--- Data records Enclosed Below ---

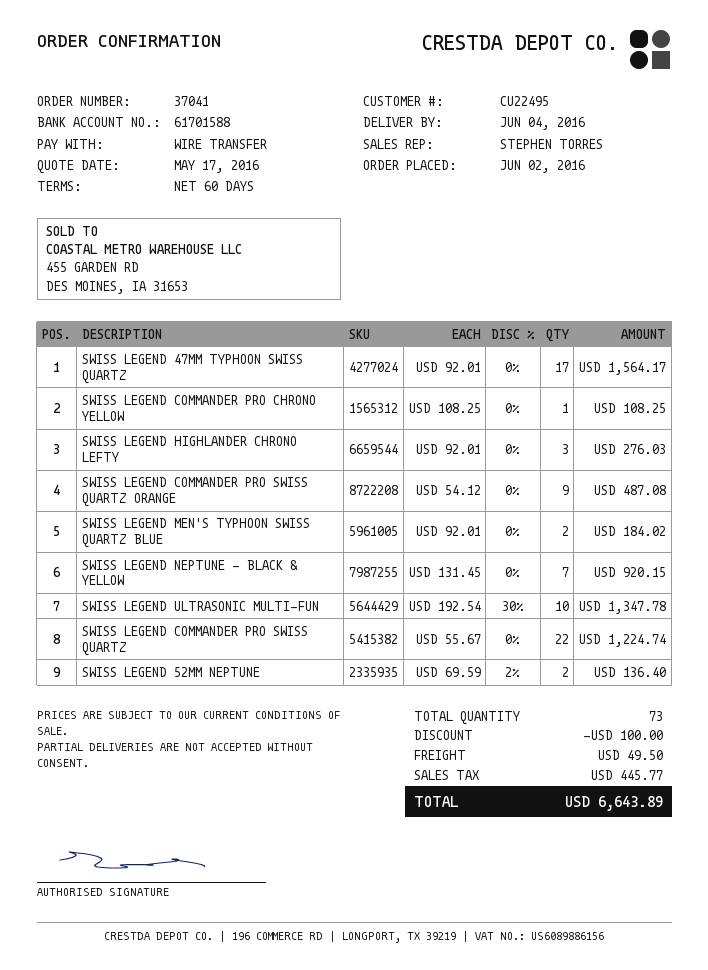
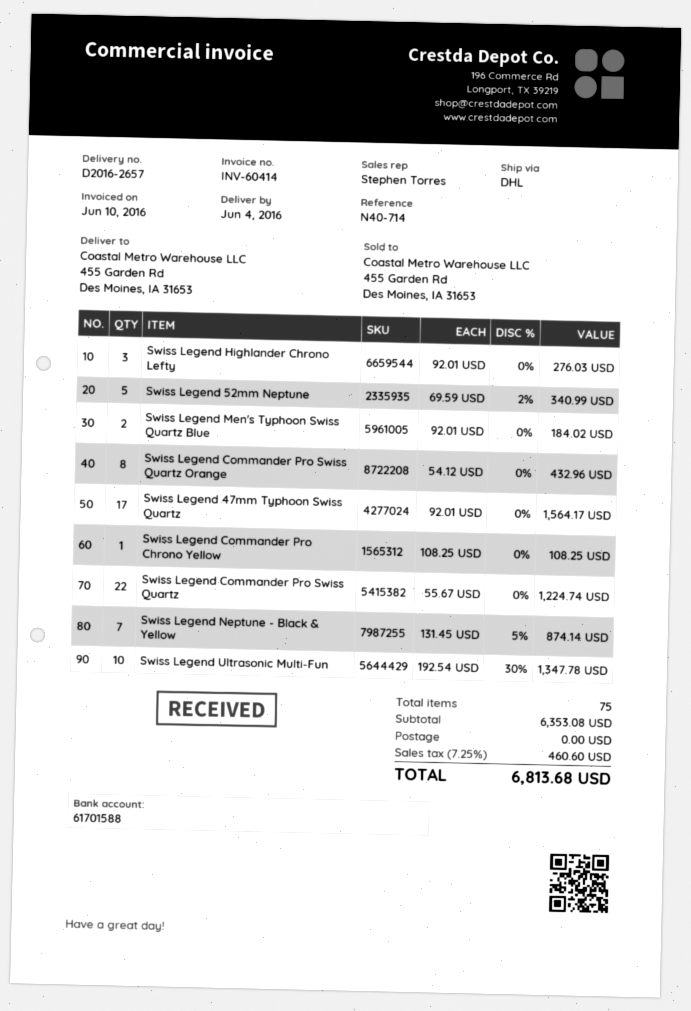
SWISS LEGEND COMMANDER PRO SWISS QUARTZ ORANGE: 9 x 54.12 = 487.08 -> 8 x 54.12 = 432.96
SWISS LEGEND NEPTUNE - BLACK & YELLOW: 7 x 131.45 = 920.15 -> 7 x 131.45 - 5% = 874.14
SWISS LEGEND 52MM NEPTUNE: 2 x 69.59 - 2% = 136.40 -> 5 x 69.59 - 2% = 340.99
total quantity: 73 -> 75
discount: 100.00 -> none
shipping: 49.50 -> 0.00
tax: 445.77 -> 460.60
total: 6643.89 -> 6813.68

--- End of Enclosed Data records ---

• What to do: Leaving out only the pictures, return the material above unchanged.

• Result:
SWISS LEGEND COMMANDER PRO SWISS QUARTZ ORANGE: 9 x 54.12 = 487.08 -> 8 x 54.12 = 432.96
SWISS LEGEND NEPTUNE - BLACK & YELLOW: 7 x 131.45 = 920.15 -> 7 x 131.45 - 5% = 874.14
SWISS LEGEND 52MM NEPTUNE: 2 x 69.59 - 2% = 136.40 -> 5 x 69.59 - 2% = 340.99
total quantity: 73 -> 75
discount: 100.00 -> none
shipping: 49.50 -> 0.00
tax: 445.77 -> 460.60
total: 6643.89 -> 6813.68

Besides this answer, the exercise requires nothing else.